* [PROBLEM TO SOLVE]: How many lines in the records below include "Chartkick"? Answer with the number only.

··· SOURCE DATA ···

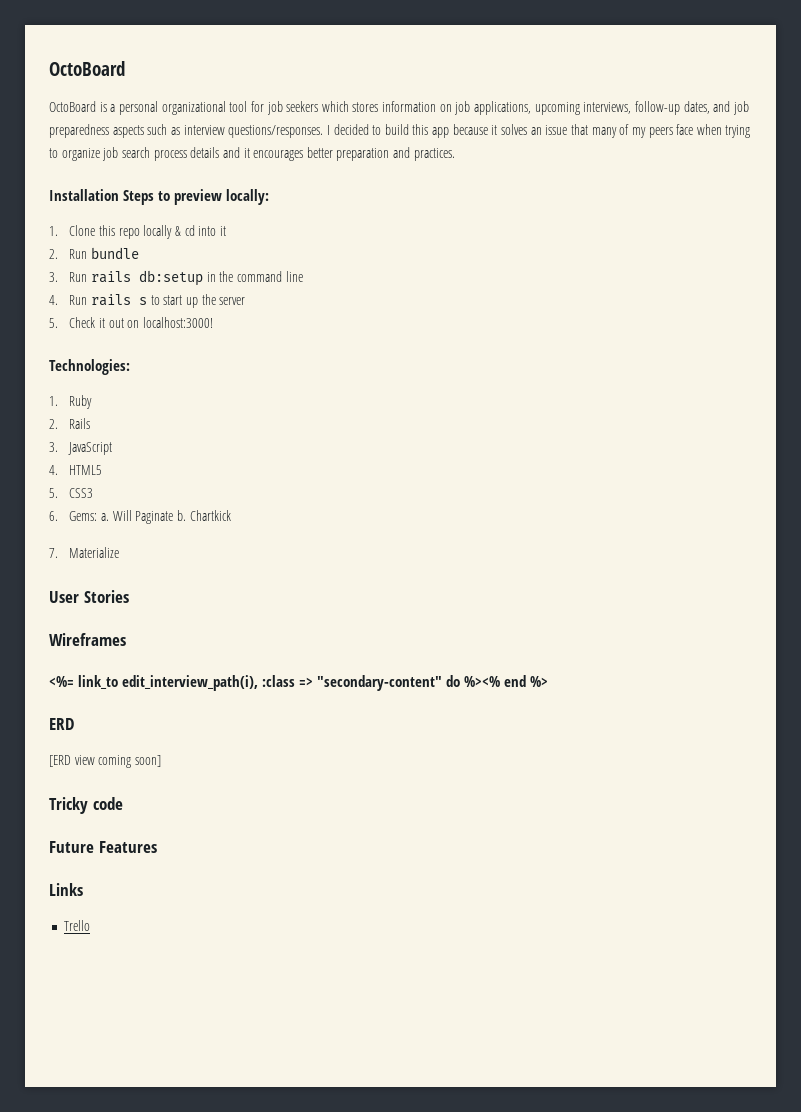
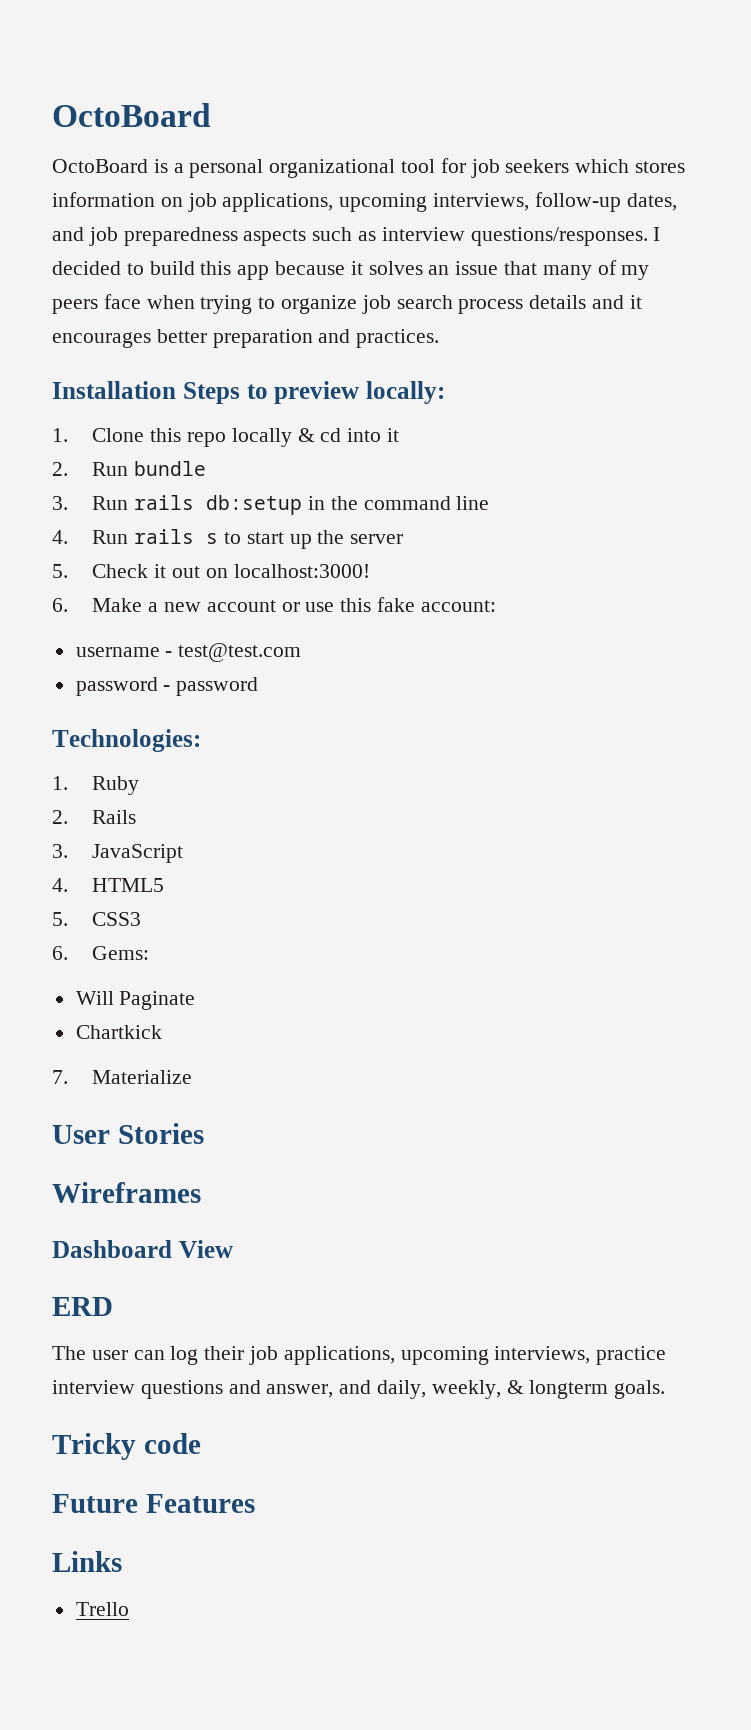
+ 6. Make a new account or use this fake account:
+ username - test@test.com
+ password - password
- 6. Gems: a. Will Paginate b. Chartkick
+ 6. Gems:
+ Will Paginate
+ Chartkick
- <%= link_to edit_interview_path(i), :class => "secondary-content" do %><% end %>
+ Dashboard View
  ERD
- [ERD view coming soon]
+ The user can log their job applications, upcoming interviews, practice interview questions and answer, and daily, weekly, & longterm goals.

···

* [SOLVED PROBLEM]: 2